Embora, nesta semana se completa dois meses da assinatura da Portaria, feita pelo Advogado Geral da União (AGU), Luís Inácio Lucena Adams, desde então, as comunidades indígenas de todas as regiões do país tem somado forças para impedir que seja aprovada a Portaria.

A partir destes instrumentos brasileiros que ignoram as questões socioeducacionais e culturais, com o intuito de não dar nenhum tipo de visibilidade aos indígenas, as iniciativas para desenvolver um canal de diálogo com a sociedade civil, juntamente com a imprensa nacional e internacional se faz necessário. Afinal, desde o início deste ano todos os povos tradicionais, principalmente ao que diz respeito aos próprios indígenas têm sofrido com as ações inconstitucionais promovidas pelas entidades ligadas ao Governo Federal.

Toda a situação em torno da Portaria 303 poderá causar às comunidades indígenas um impacto desestabilizador diante da sua própria cultura, pois a sabedoria ancestral bem como a própria forma de autonomia e sustentabilidade dos povos advém da terra.

A própria Constituição Brasileira, no artigo 231, sobre os direitos originários das terras já deixa claro que são terras tradicionalmente ocupadas pelos índios, as por eles habitadas em caráter permanente, as utilizadas para as suas atividades produtivas, as imprescindíveis à preservação dos recursos ambientais necessários ao seu bem-estar e as necessárias à sua reprodução física e cultural, segundo seus usos, costumes e tradições. Assim, as terras que sempre foram ocupadas pelos índios destinam-se a sua posse permanente, cabendo-lhes o usufruto exclusivo das riquezas do solo, dos rios e dos lagos nelas existentes.

Porém, a Portaria de forma arbitrária, repressora e autoritária, nega o usufruto dos territórios tradicionais, como a sobreposição do interesse da política de defesa nacional à instalação de bases, unidades e postos militares, implementados sem a necessidade da consulta às comunidades indígenas bem como a própria Fundação Nacional do índio – FUNAI. Toda essa brutalidade que impede a sustentabilidade das comunidades gera uma série de impactos ambientais, sociais e antropológicos que esvaecem toda uma cultura nacional.

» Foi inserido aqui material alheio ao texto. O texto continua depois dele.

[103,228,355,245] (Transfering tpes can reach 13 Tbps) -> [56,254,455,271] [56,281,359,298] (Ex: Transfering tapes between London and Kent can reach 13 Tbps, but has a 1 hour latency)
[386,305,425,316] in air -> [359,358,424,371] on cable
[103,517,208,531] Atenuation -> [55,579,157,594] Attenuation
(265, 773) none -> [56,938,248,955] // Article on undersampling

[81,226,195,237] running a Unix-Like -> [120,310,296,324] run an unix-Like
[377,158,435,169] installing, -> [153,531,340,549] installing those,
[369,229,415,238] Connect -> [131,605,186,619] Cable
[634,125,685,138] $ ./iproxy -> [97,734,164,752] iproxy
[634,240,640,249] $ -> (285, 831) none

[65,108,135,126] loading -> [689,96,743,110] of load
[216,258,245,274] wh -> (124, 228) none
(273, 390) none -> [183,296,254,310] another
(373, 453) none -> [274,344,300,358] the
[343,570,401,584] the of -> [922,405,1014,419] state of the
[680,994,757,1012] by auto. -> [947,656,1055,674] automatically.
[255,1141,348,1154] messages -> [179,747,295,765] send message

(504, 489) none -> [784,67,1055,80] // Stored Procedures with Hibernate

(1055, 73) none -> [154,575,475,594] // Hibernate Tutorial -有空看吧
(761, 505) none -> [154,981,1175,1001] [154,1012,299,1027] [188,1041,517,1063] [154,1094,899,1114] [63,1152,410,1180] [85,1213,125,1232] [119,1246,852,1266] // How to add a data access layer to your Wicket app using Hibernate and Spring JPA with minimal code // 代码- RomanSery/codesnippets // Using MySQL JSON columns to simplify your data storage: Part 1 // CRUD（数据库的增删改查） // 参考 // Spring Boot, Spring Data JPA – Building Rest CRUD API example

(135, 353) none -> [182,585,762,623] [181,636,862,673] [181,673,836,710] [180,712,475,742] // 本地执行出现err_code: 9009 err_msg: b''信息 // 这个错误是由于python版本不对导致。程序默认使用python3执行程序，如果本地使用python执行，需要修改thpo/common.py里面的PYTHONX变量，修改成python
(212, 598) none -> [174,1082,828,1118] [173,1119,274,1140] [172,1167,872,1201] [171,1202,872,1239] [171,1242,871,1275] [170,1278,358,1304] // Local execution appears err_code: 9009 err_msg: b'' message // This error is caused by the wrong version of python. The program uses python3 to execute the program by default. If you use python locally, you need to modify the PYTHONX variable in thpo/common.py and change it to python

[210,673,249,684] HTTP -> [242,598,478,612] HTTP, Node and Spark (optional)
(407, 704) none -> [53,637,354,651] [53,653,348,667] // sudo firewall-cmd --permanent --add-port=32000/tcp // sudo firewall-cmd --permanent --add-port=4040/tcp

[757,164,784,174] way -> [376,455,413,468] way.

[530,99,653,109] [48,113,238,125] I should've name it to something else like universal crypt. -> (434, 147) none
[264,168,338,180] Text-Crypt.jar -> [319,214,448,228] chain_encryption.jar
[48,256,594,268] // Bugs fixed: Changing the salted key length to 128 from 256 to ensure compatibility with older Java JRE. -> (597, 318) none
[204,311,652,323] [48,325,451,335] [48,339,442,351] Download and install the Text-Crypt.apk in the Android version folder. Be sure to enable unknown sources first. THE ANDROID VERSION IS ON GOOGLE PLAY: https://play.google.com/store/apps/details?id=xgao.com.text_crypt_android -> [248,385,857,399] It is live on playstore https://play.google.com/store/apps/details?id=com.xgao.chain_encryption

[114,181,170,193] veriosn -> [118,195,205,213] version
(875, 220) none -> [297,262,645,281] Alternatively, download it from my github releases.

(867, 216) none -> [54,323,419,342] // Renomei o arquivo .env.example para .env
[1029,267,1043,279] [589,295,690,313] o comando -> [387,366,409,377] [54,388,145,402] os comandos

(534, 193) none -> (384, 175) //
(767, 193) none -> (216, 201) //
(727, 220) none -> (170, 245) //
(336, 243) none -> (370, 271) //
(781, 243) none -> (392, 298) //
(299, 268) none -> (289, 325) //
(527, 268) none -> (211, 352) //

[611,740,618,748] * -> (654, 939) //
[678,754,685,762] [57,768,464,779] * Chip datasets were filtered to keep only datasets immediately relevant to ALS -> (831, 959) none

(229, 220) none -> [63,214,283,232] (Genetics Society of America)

Perspectivas – As mobilizações tiveram início nesta segunda-feira e não há uma previsão para o fim das atividades que ocorrem em toda a região sul até a próxima semana, quando a Portaria entra para votação.

Em Iraí, o bloqueio da BR-386 teve início por volta das 9h30, desta terça-feira (18), e participam 300 Kaingang das Terras Indígenas de Votouro, Candóia, Nonoai, Rio da Váreza, Rio dos índios e Iraí. Ontem, o município de Cacique Doble, no Rio Grande do Sul, teve o bloqueio da RS-343, e os 300 Kaingang continuam no local sem estipular nenhum horário para a liberação da estrada assim como os 400 indígenas das etnias Kaingang e Guarani que bloqueiam a BR-348, em Santa Catarina.

A Articulação dos Povos indígenas da Região Sul – Arpin Sul tem apoiado a mobilização das comunidades indígenas e não pretende deixar que toda essa desarticulação impeça o desenvolvimento dos povos indígenas do Brasil.